Date: 2006-05-17 10:19 pm (UTC)
From: [identity profile] debodacious.livejournal.com
Oh your garden! It is so beautiful. I can't grow anything except phormiums (phormia?) and cordylines (oh and daffodils and alchemilla moolis which i thought was a weed until my father took some home for his garden)because we are literally on the seashore and get invaded by sheep on a regular basis. Do you have any top tips for indestructible plants that can cope with acid soil, gale force winds and wooly invaders.

Date: 2006-05-18 05:12 pm (UTC)
From: [identity profile] callmemadam.livejournal.com
Thank you! It is pretty traditionally English and at this time of year is beautifully lush. Later it will dry out and look a lot worse.
The landscape around you must be so beautiful that it hardly needs embellishment? But of course you want to grow things. The clue lies in your phormiums and cordylines, I think. You could probably grow a lot of plants which are native to New Zealand. Unfortunately, (apologies to all Kiwis) these tend to have rather dull white flowers. I'm thinking of the small leaved, wiry types of Hebe, for instance. I don't want to be teaching my grandmother, because for all I know you may be a gardening whizz, but you want plants with small/narrow/glaucous leaves rather than conventional herbaceous stuff.

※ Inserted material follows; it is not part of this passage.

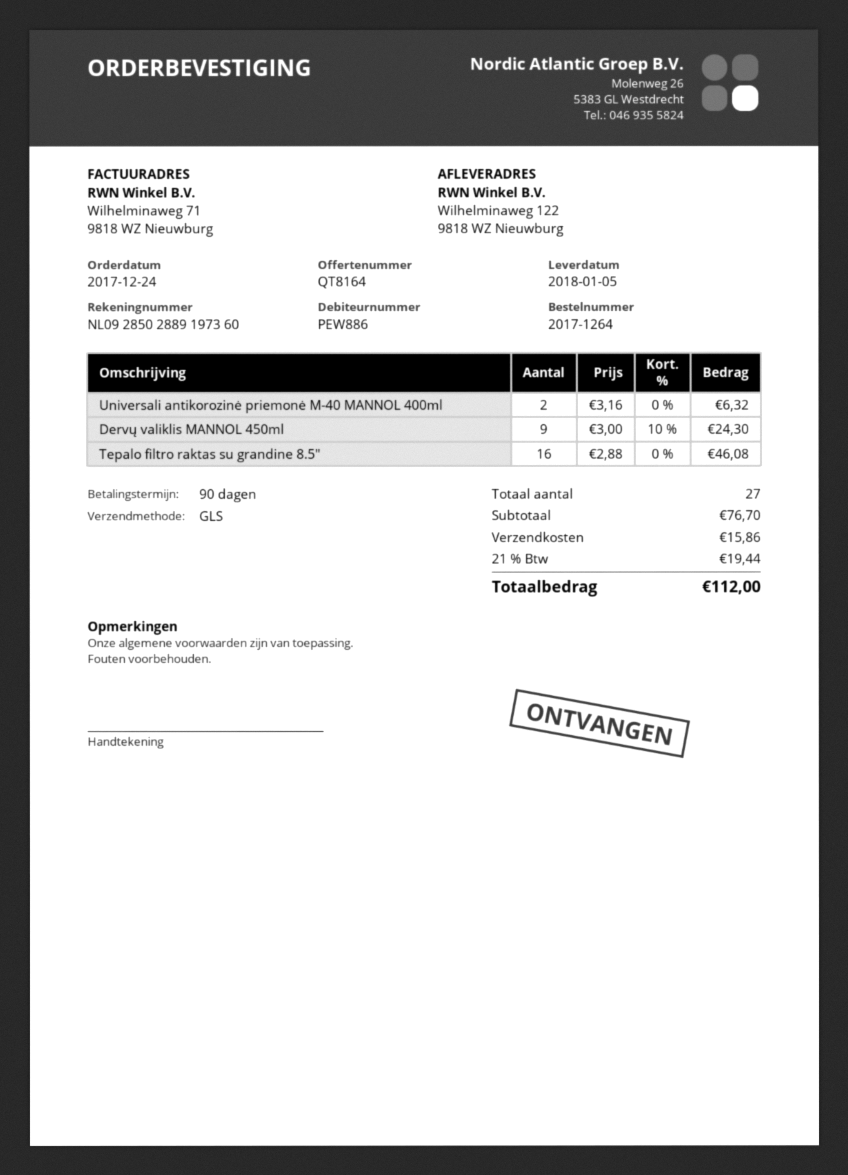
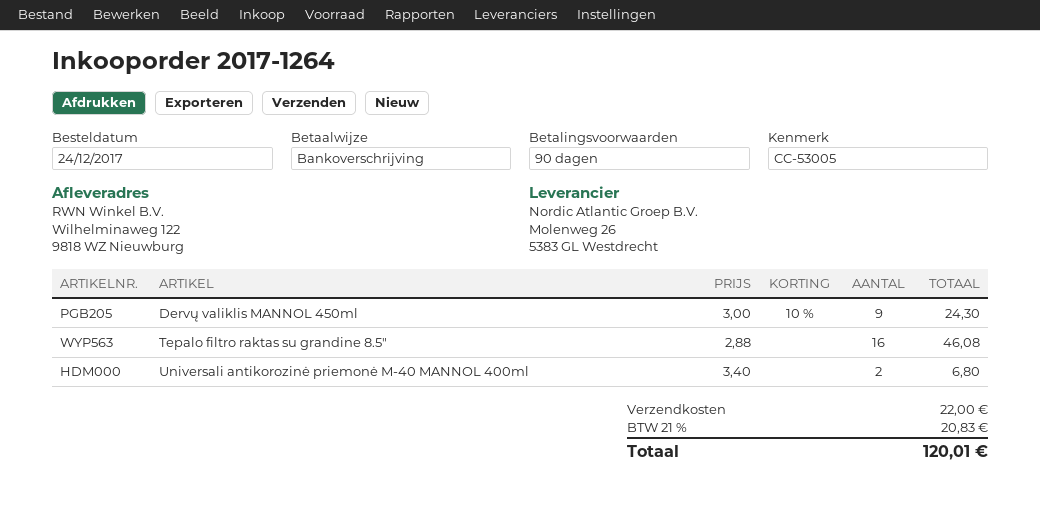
Universali antikorozinė priemonė M-40 MANNOL 400ml: 2 x 3.16 = 6.32 -> 2 x 3.40 = 6.80
shipping: 15.86 -> 22.00
tax: 21% = 19.44 -> 21% = 20.83
total: 112.00 -> 120.01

Hardy osteospermums should do. The white one is called 'Lady Leitrim' and the pink O. jucundum. They naturalise themselves, as does a plant I can't remember the name of: it has quite large pale mauve daisy flowers and grows almost flat: it will cling to stones and rocks. You probably know it. Mesembryanthemums, once sown, would probably naturalise themselves and you'd never have to bother with them again. Tamarisks? Tamzin's mother grew them and it was windy enough in Westling. Plants with grassy leaves, like Libertia peregrinans should also do. These will all stand up to coastal conditions. What you do about sheep, I don't know.